Un día comencé una investigación muy particular. Tomé ciertas escenas, muy representativas, y
las examiné con microscopio.
Escogí de primera escena, el orgasmo unísono de un par de espíritus encarnados. Creí que este
sería el yacimiento más fértil de lo que buscaba. Observé y encontré el secreto de una muerte
placentera, también la comunión y el reencuentro de dos eternas existencias a la deriva, y la
manifestación material de la divinidad misma. Pero entre tan fantásticas riquezas, no encontré lo que
buscaba.
Examiné entonces algo de temporalidad más amplia: el éxtasis al admirar la hermosura de la
contraparte, del prójimo. Pero lo único que encontré en este caso, y con gran decepción, fue la
camuflada obsesión lasciva, escondida en el torrente sanguíneo.
Entonces amplié las premisas de esta admiración, más allá de lo físico, y ¡oh sorpresa! Descubrí
las ambiciosas expectativas de poseer al otro como un trofeo de vida.
Decidí, debido a esto, enfocar mi búsqueda no en la complementariedad. Así pues, observé el
resguardo que se busca en los abrazos de una madre, una abuela; de un padre, de un abuelo. Ahí pude
distinguir la preservación mutua de la vida, el cariño y la inversión genética, el proceso ancestral tras
bambalinas. Sin embargo, ahí tampoco encontré aquello que buscaba.
En el proceso científico no hay error que no signifique aprendizaje. Valoré mucho estos
descubrimientos, por más dolorosos e incluso frustrantes, y luego de meditar y replantear mis
objetivos retorné a la observación, pero esta vez de forma menos diseccionante. Opté por la oscuridad,
cerré los ojos.
Transité por los recuerdos que más me habían provocado esto que ahora buscaba tangibilizar.

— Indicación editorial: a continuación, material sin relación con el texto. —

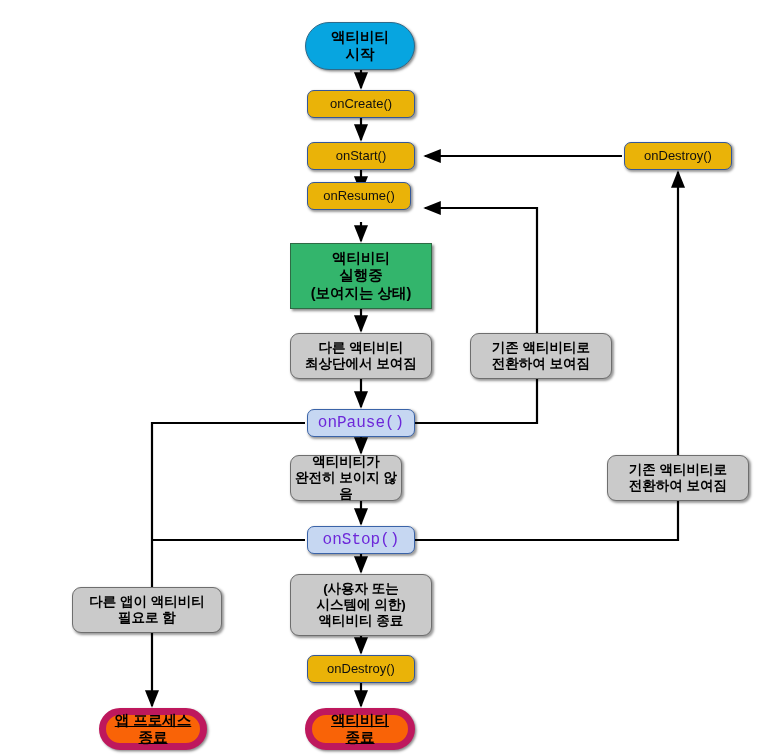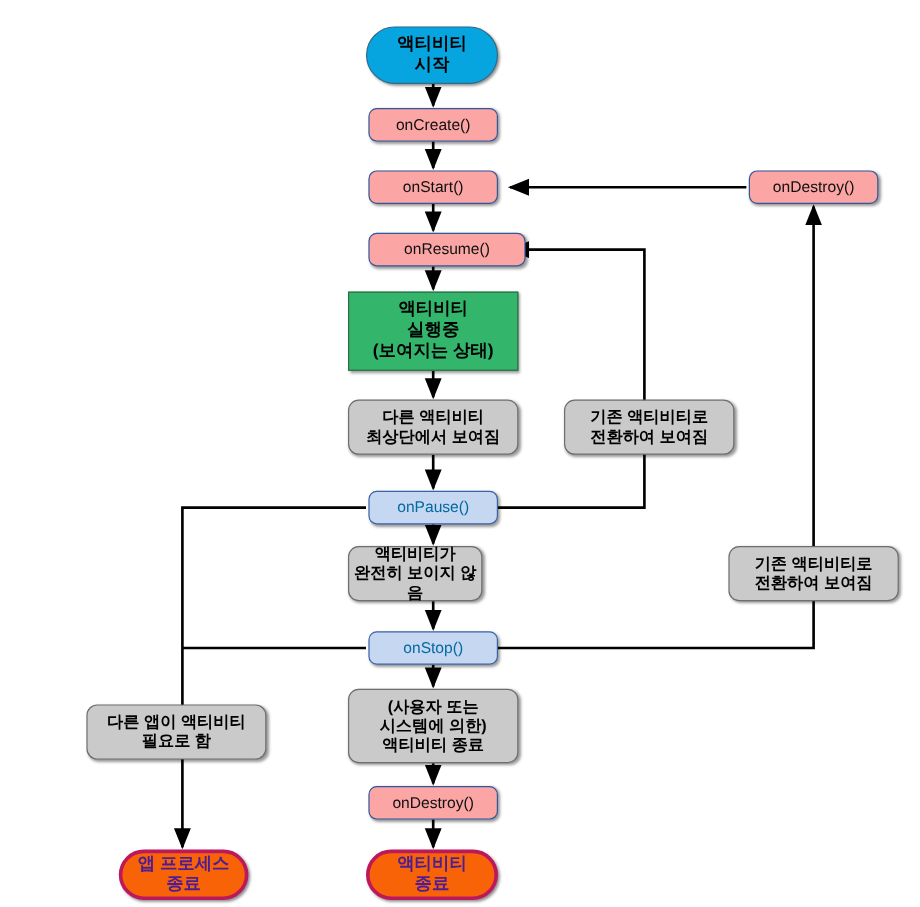--- a/index.html
+++ b/index.html
@@ -40,42 +40,44 @@
     background: #07A5E0;
     border: 1px solid #2f6a8a;
     border-radius: 24px;
     color: #000000;
     font-size: 14.5px;
     font-weight: bold;
     box-shadow: 1.5px 1.5px 2.5px rgba(0,0,0,0.45);
   }
   .node-end {
     background: #F96307;
-    border: 3px solid #be185d;
+    border: 7px solid #be185d;
     border-radius: 22px;
-    color: #4c1d95;
+    color: #000000;
     font-size: 14.5px;
     font-weight: bold;
     box-shadow: 1.5px 1.5px 2.5px rgba(0,0,0,0.45);
+    text-decoration: underline;
   }
   .node-callback {
-    background: #fca5a5;
+    background: #eab308;
     border: 1.5px solid #33579B;
     border-radius: 7px;
     color: #101010;
     font-size: 13px;
     box-shadow: 1.5px 1.5px 2.5px rgba(0,0,0,0.4);
   }
   .node-callback-alt {
     background: #C6D7F2;
     border: 1.5px solid #3A63A8;
     border-radius: 7px;
-    color: #0369a1;
-    font-size: 13px;
+    color: #6d28d9;
+    font-size: 16px;
     box-shadow: 1.5px 1.5px 2.5px rgba(0,0,0,0.4);
+    font-family: Liberation Mono, monospace;
   }
   .node-running {
     background: #33B56C;
     border: 1.5px solid #2f6b45;
     color: #000000;
     font-size: 14.5px;
     font-weight: bold;
     border-radius: 0px;
     box-shadow: 1.5px 1.5px 2.5px rgba(0,0,0,0.45);
   }
@@ -118,21 +120,21 @@
         <path d="M 305 423 L 152 423 L 152 706" fill="none" stroke="#000000" stroke-width="2.2" stroke-linejoin="miter" stroke-linecap="butt" marker-end="url(#arrowhead)"></path>
         <path d="M 305 540 L 152 540" fill="none" stroke="#000000" stroke-width="2.2" stroke-linejoin="miter" stroke-linecap="butt"></path>
       </g>
   </svg>
 
   <div id="node-layer">
       <div class="node node-start" style="left: 305px; top: 22px; width: 110px; height: 48px;">액티비티
 시작</div>
       <div class="node node-callback" style="left: 307px; top: 90px; width: 108px; height: 28px;">onCreate()</div>
       <div class="node node-callback" style="left: 307px; top: 142px; width: 108px; height: 28px;">onStart()</div>
-      <div class="node node-callback" style="left: 307px; top: 194px; width: 131px; height: 28px;">onResume()</div>
+      <div class="node node-callback" style="left: 307px; top: 182px; width: 104px; height: 28px;">onResume()</div>
       <div class="node node-running" style="left: 290px; top: 243px; width: 142px; height: 66px;">액티비티
 실행중
 (보여지는 상태)</div>
       <div class="node node-state" style="left: 290px; top: 333px; width: 142px; height: 46px;">다른 액티비티
 최상단에서 보여짐</div>
       <div class="node node-state" style="left: 470px; top: 333px; width: 142px; height: 46px;">기존 액티비티로
 전환하여 보여짐</div>
       <div class="node node-callback-alt" style="left: 307px; top: 409px; width: 108px; height: 28px;">onPause()</div>
       <div class="node node-state" style="left: 290px; top: 455px; width: 112px; height: 46px;">액티비티가
 완전히 보이지 않음</div>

Fotogramas precisos, no escenas compuestas. Los cariños perrunos recibidos al llegar a casa. El efecto
del adorable chantaje de la mirada y el maullido. El olor de la comida al terminar de prepararla, la
reacción facial en los comensales al primer bocado. El agitar de mi cabeza al oír la estridencia de mis
ídolos. El alcanzar el punto final de un texto. Las fotografías de aves, el florecer del jardín, el sonido
de la lluvia. El despertar luego de pernoctar en la calle. El brillo hipnótico de la luna.
No necesité buscar más recuerdos. Abrí los ojos y entendí cuál había sido mi error. Entonces cogí
nuevamente las escenas descartadas y les devolví mi observación, tal como a mis recuerdos. ¡Y en
efecto, encontré lo que buscaba en todas!
Ahí estaba, estuvo siempre. En la respiración y en los latidos post-orgásmicos. En descubrir la
hermosura viva en forma humana. En el saber de la existencia de personas admirables. En el
reconocimiento de un origen.
En la maravillosa sensación de instantánea eternidad, en esas descargas de vida. Ahí está la fuente
tangible de lo que tanto buscaba. Aquello de lo cual había olvidado su forma y como se sentía, y por
ende confundí con otras cosas. El amor.